La Passion nous demande d’ouvrir notre tête et notre cœur pour découvrir la réalité de notre vie et de notre monde. Peut-être on s’identifie à celui qui trahit ou vend ses amis, sa famille ou son pays pour de l’argent ; l’homme qui met sa maison à la disposition de Jésus pour célébrer la Pâques ; la peur des disciples face au danger ; la fausse promesse de Pierre d’accompagner et d’être disposé à mourir pour lui ; la faiblesse pour prier des disciples.
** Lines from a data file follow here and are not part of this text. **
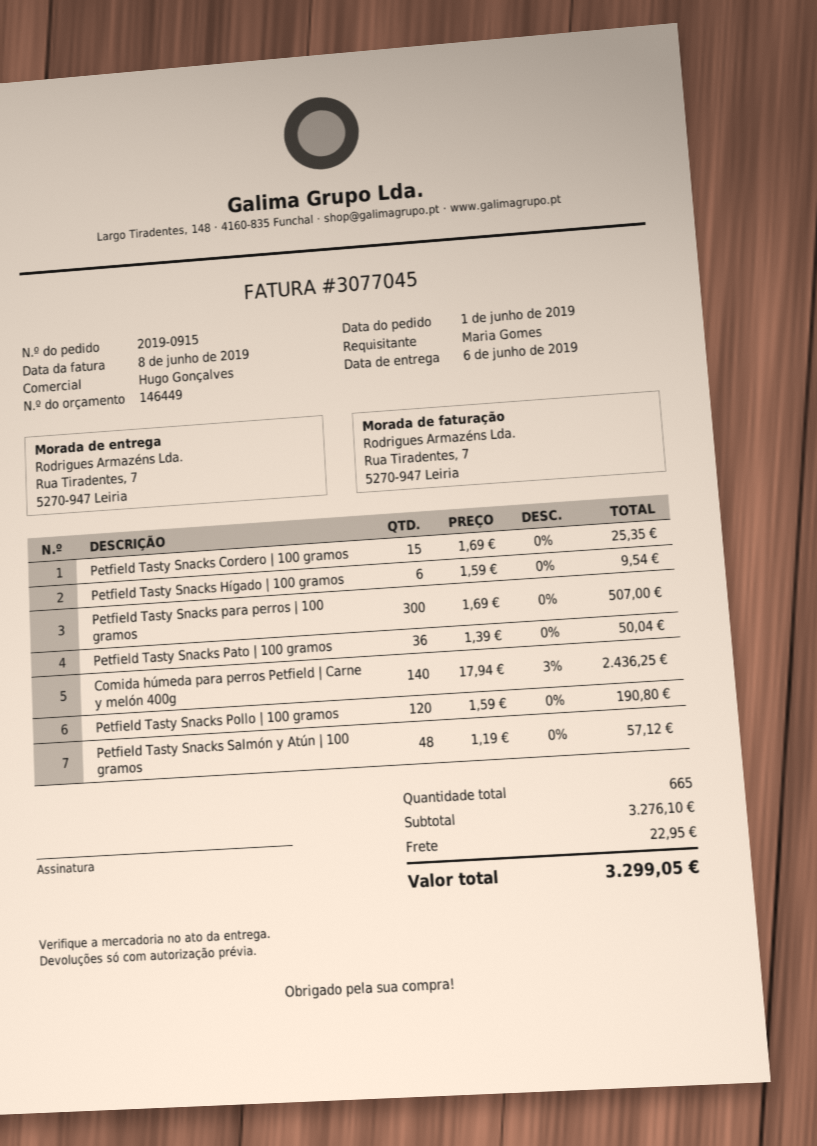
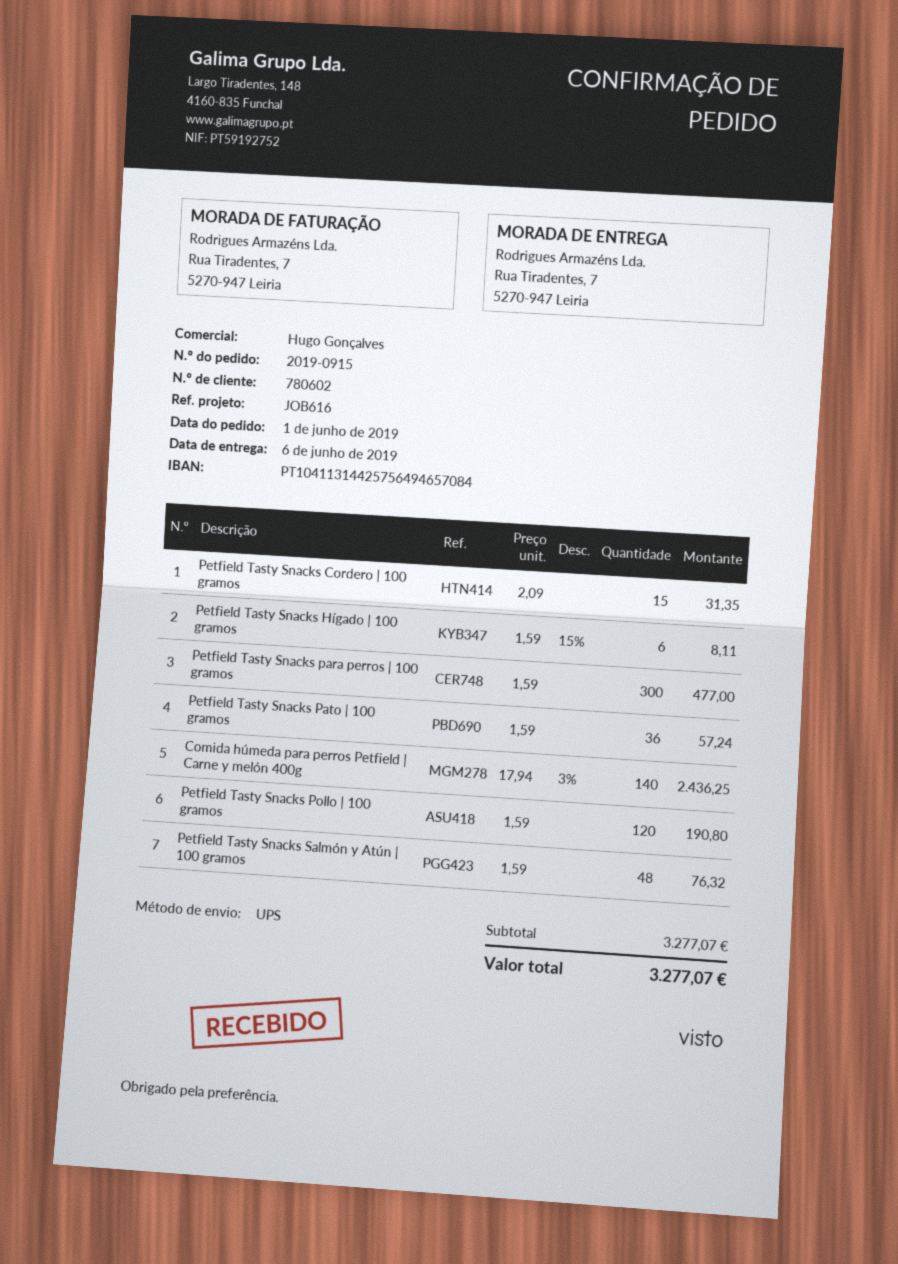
Petfield Tasty Snacks Cordero | 100 gramos: 15 x 1.69 = 25.35 -> 15 x 2.09 = 31.35
Petfield Tasty Snacks Hígado | 100 gramos: 6 x 1.59 = 9.54 -> 6 x 1.59 - 15% = 8.11
Petfield Tasty Snacks para perros | 100 gramos: 300 x 1.69 = 507.00 -> 300 x 1.59 = 477.00
Petfield Tasty Snacks Pato | 100 gramos: 36 x 1.39 = 50.04 -> 36 x 1.59 = 57.24
Petfield Tasty Snacks Salmón y Atún | 100 gramos: 48 x 1.19 = 57.12 -> 48 x 1.59 = 76.32
subtotal: 3276.10 -> 3277.07
shipping: 22.95 -> none
total: 3299.05 -> 3277.07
La Passion est le condensé de toute la vie qui n’est pas toujours facile à assumer.
La question que chacun doit se poser aujourd’hui est celle de savoir : quelle image avons-nous du Messie, de Jésus ? Les chrétiens attendent et reçoivent un Messie qui les encourage à mettre la main dans la pâte avec lui pour construire leur vie, qui les invite à la conversion de cœur, qui les encourage à travailler pour le Royaume en se mettant au service des autres. Nous voici donc chers frères et sœurs à la veille de la Semaine Sainte : assumons nos petites morts et célébrons nos petites résurrections en Jésus.